5. Apelação não provida.
Acórdao
Jurisprudência/TRF3 - Acórdãos
APELAÇÃO CÍVEL (198) Nº5973335-29.2019.4.03.9999
RELATOR:Gab. 24 - DES. FED. PAULO DOMINGUES
APELANTE: TEREZA DE OLIVEIRA LIMA
Advogado do(a) APELANTE: ANNA PAULA FERREIRA DA ROSA - SP311936-N
APELADO: INSTITUTO NACIONAL DO SEGURO SOCIAL - INSS
OUTROS PARTICIPANTES:
APELAÇÃO CÍVEL (198) Nº5973335-29.2019.4.03.9999
RELATOR:Gab. 24 - DES. FED. PAULO DOMINGUES
APELANTE: TEREZA DE OLIVEIRA LIMA
Advogado do(a) APELANTE: ANNA PAULA FERREIRA DA ROSA - SP311936-N
APELADO: INSTITUTO NACIONAL DO SEGURO SOCIAL - INSS
OUTROS PARTICIPANTES:
R E L A T Ó R I O
Trata-se de ação objetivando a concessão de benefício assistencial de prestação continuada
(LOAS) previsto pelo inciso V do artigo 203 da Constituição Federal à pessoa idosa.
A sentença, prolatada em 26.02.2019, julgou improcedente o pedido inicial sob o fundamento de
que não foi preenchido o requisito de miserabilidade, nos termos que seguem: “Em face do
exposto, JULGO IMPROCEDENTE o pedido inicial, com amparo no artigo 487, inciso I, do
Código de Processo Civil. Diante da sucumbência, a requerente arcará com o pagamento das
custas processuais e honorários advocatícios, que fixo em 10% sobre o valor atualizado da
causa, cuja exigibilidade fica suspensa por força da gratuidade de justiça deferida, nos termos do
artigo 98, § 3º, do Código de Processo Civil. Considerando a complexidade do trabalho, o zelo
profissional, o grau de especialização do perito e o local da perícia, de acordo com o estabelecido
no artigo 28, parágrafo único da Resolução n. 305 de 07/10/2014, do Conselho da Justiça
Federal, arbitro os honorários do perito em R$ 400,00 (quatrocentos reais). Expeça-se ofício
requisitório. Oportunamente, arquivem-se os autos.

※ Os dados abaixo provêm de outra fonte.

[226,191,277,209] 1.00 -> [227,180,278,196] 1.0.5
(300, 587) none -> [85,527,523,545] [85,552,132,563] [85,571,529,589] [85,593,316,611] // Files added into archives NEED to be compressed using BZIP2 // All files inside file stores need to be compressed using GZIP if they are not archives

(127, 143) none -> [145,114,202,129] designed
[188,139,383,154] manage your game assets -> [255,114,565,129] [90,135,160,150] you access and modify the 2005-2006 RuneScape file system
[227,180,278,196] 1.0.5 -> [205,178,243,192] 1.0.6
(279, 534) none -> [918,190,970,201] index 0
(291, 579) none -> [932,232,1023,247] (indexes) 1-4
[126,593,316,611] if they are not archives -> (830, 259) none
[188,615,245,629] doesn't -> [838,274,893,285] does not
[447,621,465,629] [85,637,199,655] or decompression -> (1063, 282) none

P.I.C.”
Apela a parte autora alegando para tanto que preenche os requisitos necessários para a
concessão do benefício. Prequestiona, a expressa manifestação a respeito das normas legais e
constitucionais aventadas.
Sem contrarrazões, vieram os autos a este Tribunal.

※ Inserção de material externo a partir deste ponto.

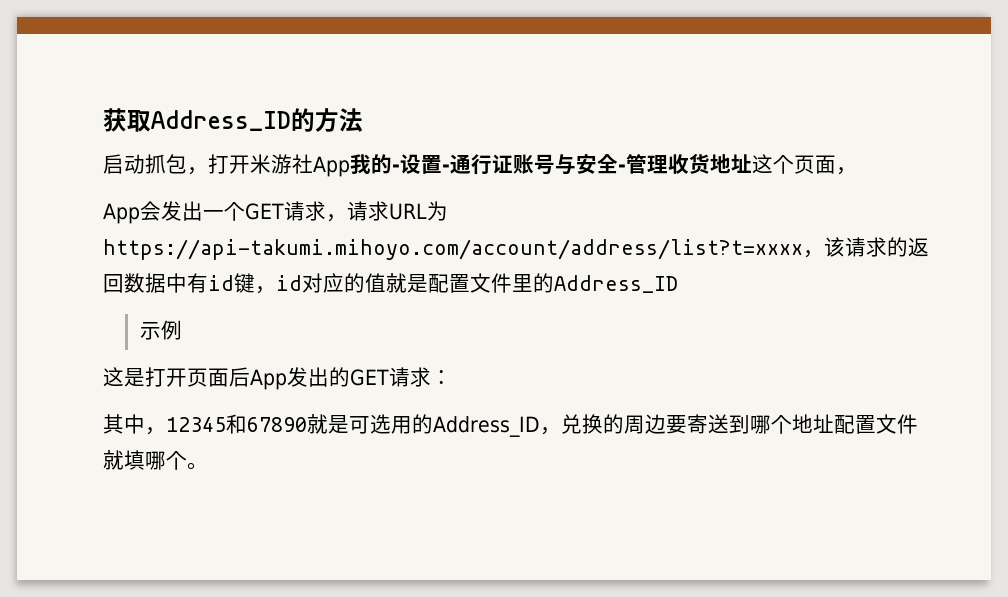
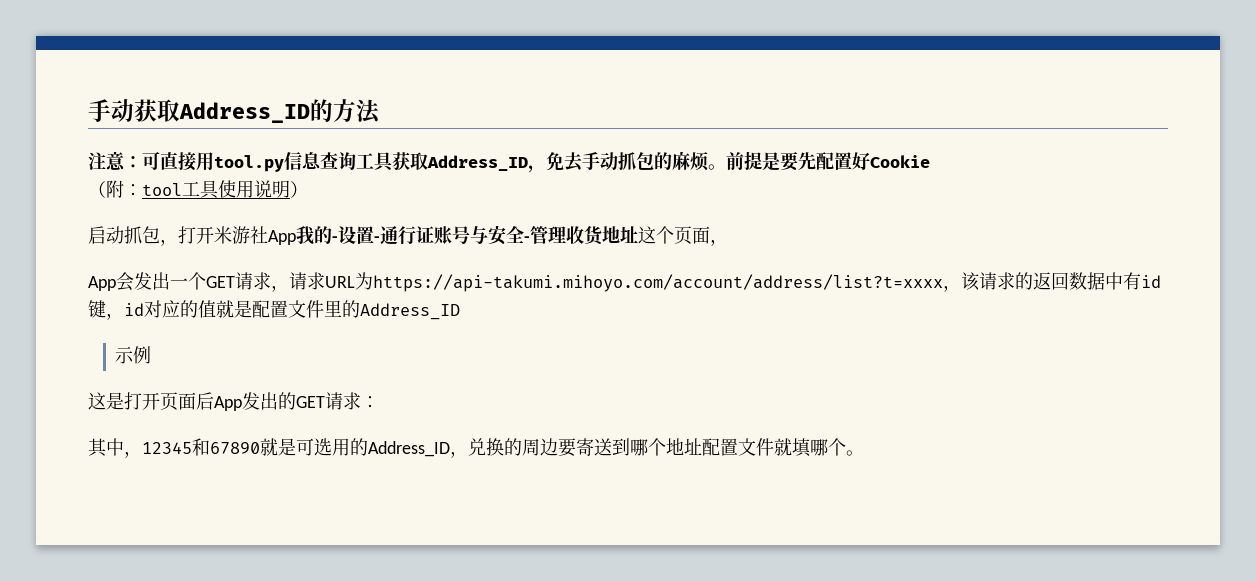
(103, 120) none -> [88,99,134,122] 手动
(363, 120) none -> [88,151,930,173] [88,180,308,199] // 注意：可直接用tool.py信息查询工具获取Address_ID，免去手动抓包的麻烦。前提是要先配置好Cookie // （附：tool工具使用说明）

O Ministério Público Federal opinou pelo conhecimento e provimento do recurso da apelante.
É o relatório.
APELAÇÃO CÍVEL (198) Nº5973335-29.2019.4.03.9999
RELATOR:Gab. 24 - DES. FED. PAULO DOMINGUES
APELANTE: TEREZA DE OLIVEIRA LIMA
Advogado do(a) APELANTE: ANNA PAULA FERREIRA DA ROSA - SP311936-N
APELADO: INSTITUTO NACIONAL DO SEGURO SOCIAL - INSS
OUTROS PARTICIPANTES:
V O T O
Presentes os pressupostos de admissibilidade, conheço do recurso de apelação.
Considerando que a sentença se enquadra entre as hipóteses de exceção de submissão ao
reexame necessário previstas nos § 3º e 4º do artigo 496 do CPC/2015, restrinjo o julgamento
apenas à insurgência recursal.
O benefício de prestação continuada é devido ao portador de deficiência (§2º do artigo 20 da Lei
nº 8.742/93, com a redação dada pela Lei nº 12.470/2011) ou idoso com 65 (sessenta e cinco)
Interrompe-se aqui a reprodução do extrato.